§ **Supplied material**
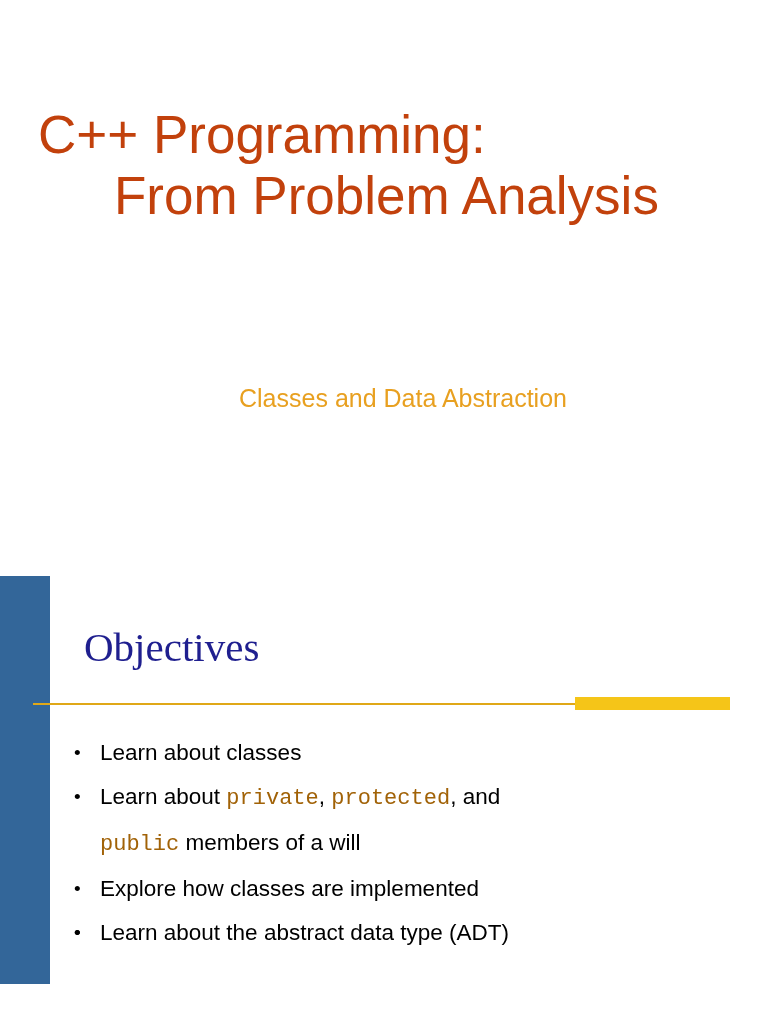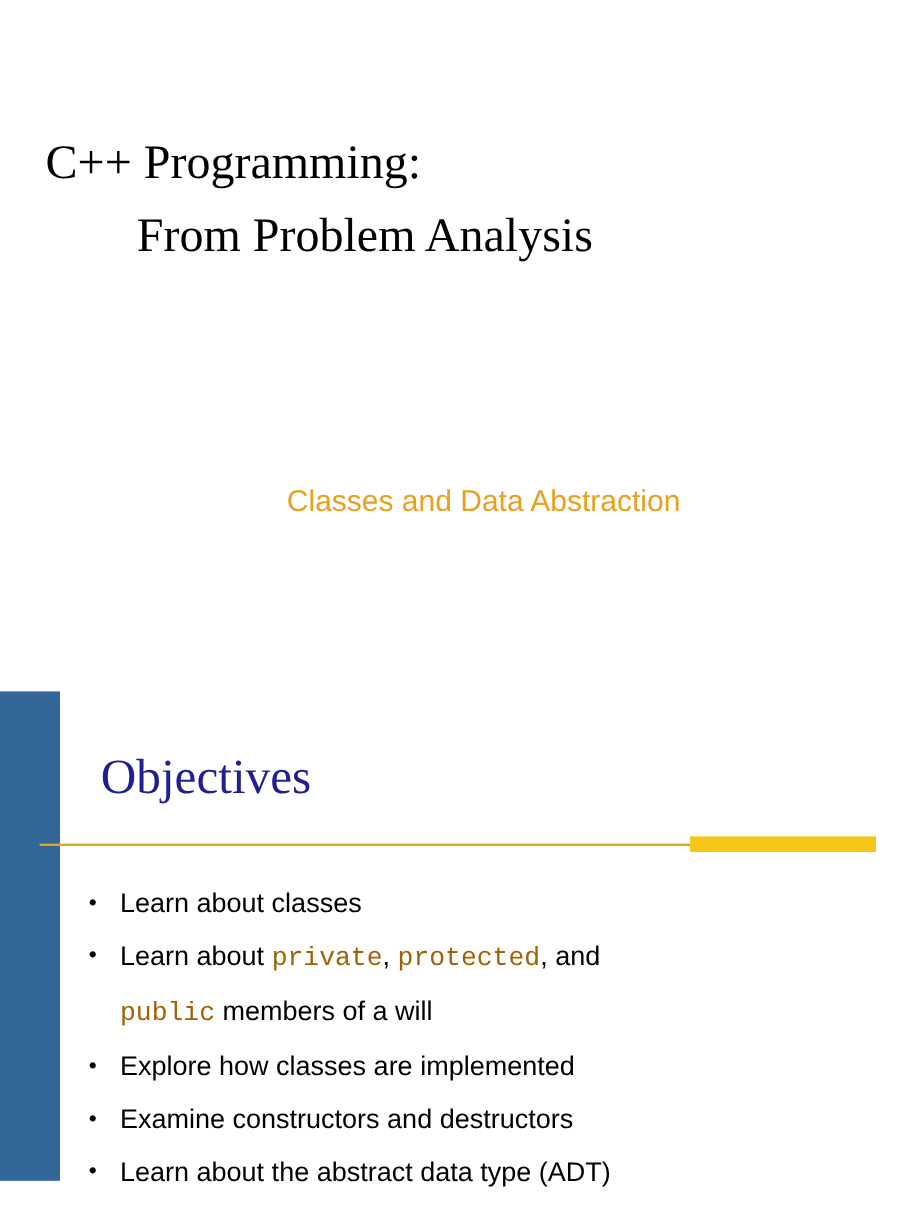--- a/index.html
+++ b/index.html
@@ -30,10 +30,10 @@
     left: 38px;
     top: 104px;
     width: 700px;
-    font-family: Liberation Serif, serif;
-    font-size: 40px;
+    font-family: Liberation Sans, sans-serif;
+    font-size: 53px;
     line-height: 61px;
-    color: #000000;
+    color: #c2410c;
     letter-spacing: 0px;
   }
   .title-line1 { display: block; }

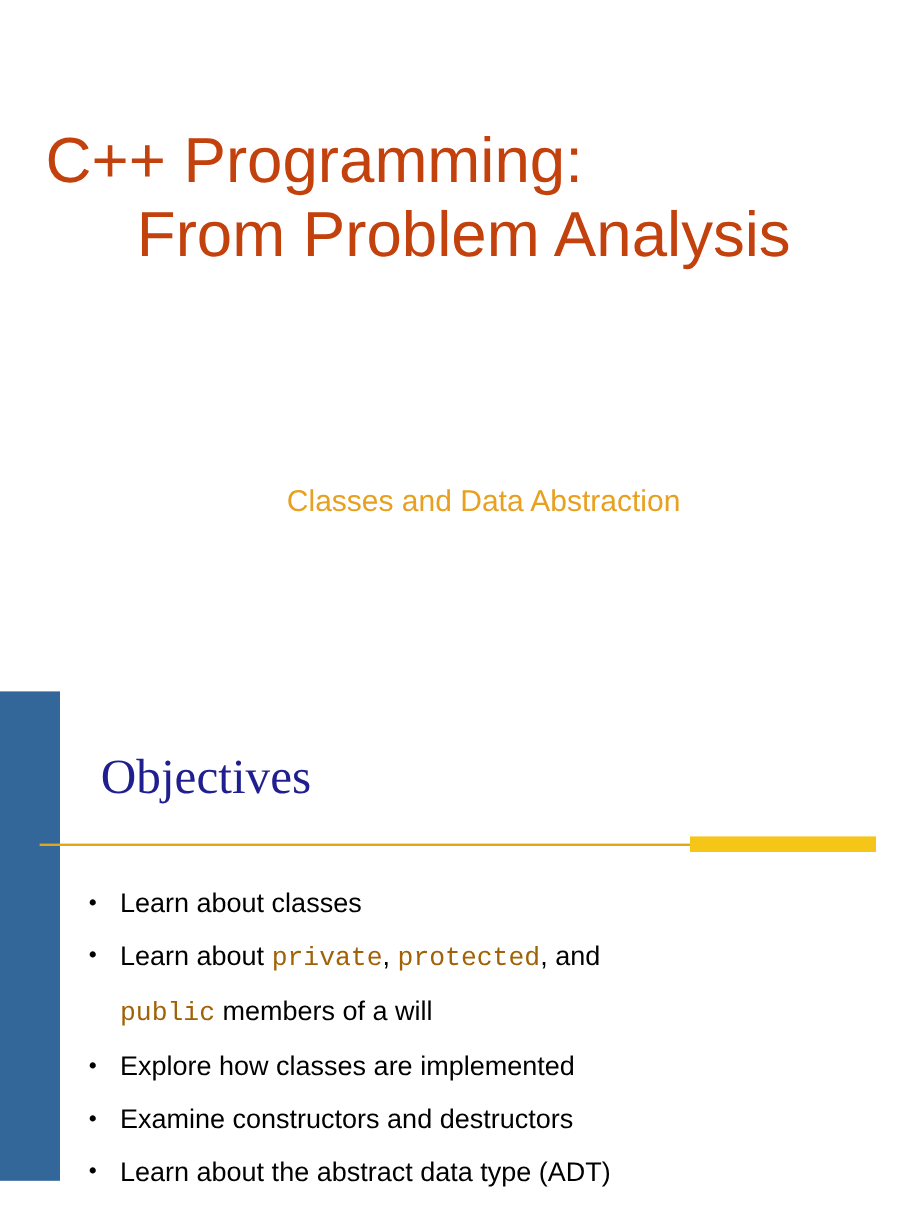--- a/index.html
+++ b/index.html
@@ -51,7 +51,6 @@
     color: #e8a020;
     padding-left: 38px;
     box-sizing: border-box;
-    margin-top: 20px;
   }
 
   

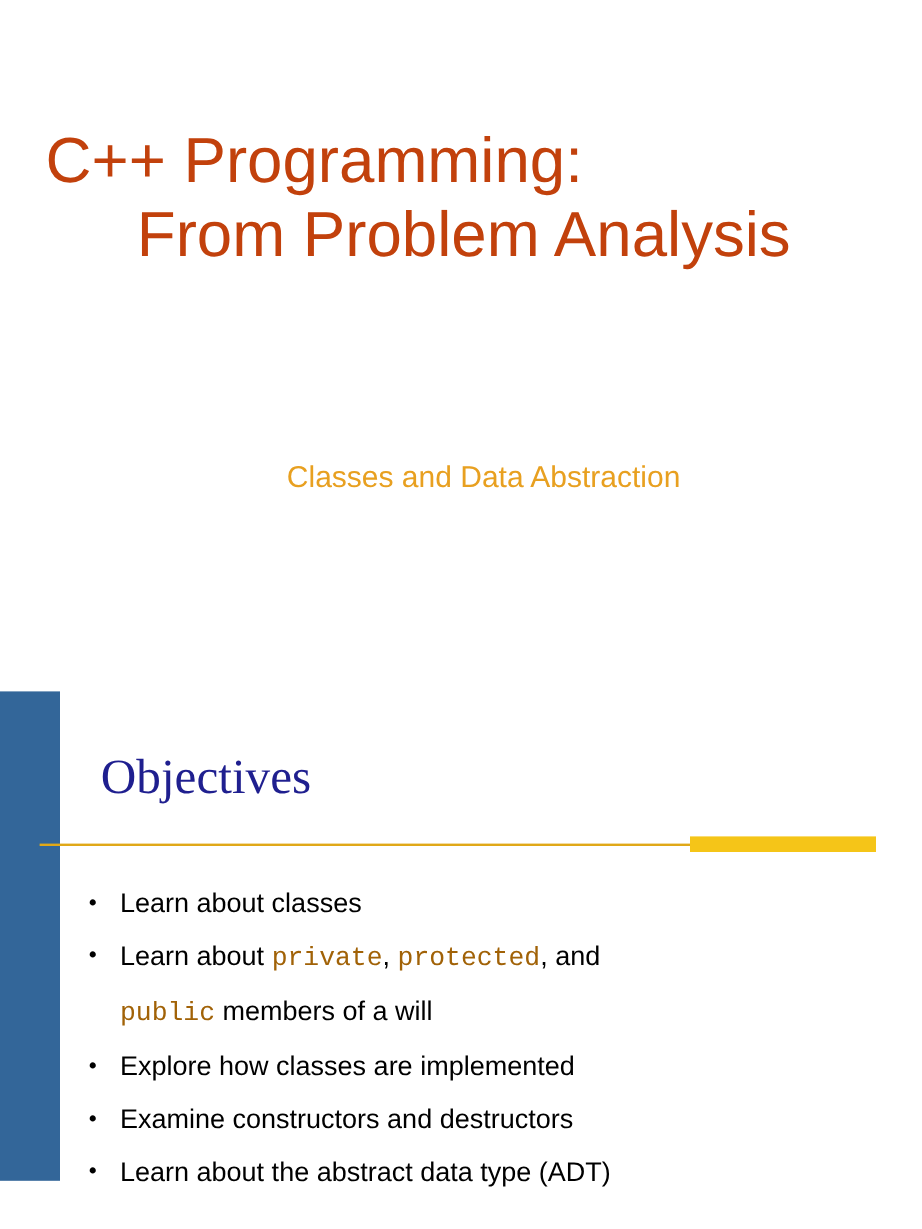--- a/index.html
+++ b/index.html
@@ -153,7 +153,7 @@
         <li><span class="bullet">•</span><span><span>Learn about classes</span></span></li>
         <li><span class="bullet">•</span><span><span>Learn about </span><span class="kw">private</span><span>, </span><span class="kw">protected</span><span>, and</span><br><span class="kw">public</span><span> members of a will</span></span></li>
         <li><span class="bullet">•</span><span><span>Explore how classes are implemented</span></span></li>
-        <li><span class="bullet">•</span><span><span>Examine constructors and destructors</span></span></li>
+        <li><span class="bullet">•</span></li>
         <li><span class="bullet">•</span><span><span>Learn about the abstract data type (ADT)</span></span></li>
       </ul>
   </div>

§ **Task details**
When you repeat the material above, keep every word exact and leave out the pictures.

§ **Final answer**
--- a/index.html
+++ b/index.html
@@ -30,10 +30,10 @@
     left: 38px;
     top: 104px;
     width: 700px;
-    font-family: Liberation Serif, serif;
-    font-size: 40px;
+    font-family: Liberation Sans, sans-serif;
+    font-size: 53px;
     line-height: 61px;
-    color: #000000;
+    color: #c2410c;
     letter-spacing: 0px;
   }
   .title-line1 { display: block; }

--- a/index.html
+++ b/index.html
@@ -51,7 +51,6 @@
     color: #e8a020;
     padding-left: 38px;
     box-sizing: border-box;
-    margin-top: 20px;
   }
 
   

--- a/index.html
+++ b/index.html
@@ -153,7 +153,7 @@
         <li><span class="bullet">•</span><span><span>Learn about classes</span></span></li>
         <li><span class="bullet">•</span><span><span>Learn about </span><span class="kw">private</span><span>, </span><span class="kw">protected</span><span>, and</span><br><span class="kw">public</span><span> members of a will</span></span></li>
         <li><span class="bullet">•</span><span><span>Explore how classes are implemented</span></span></li>
-        <li><span class="bullet">•</span><span><span>Examine constructors and destructors</span></span></li>
+        <li><span class="bullet">•</span></li>
         <li><span class="bullet">•</span><span><span>Learn about the abstract data type (ADT)</span></span></li>
       </ul>
   </div>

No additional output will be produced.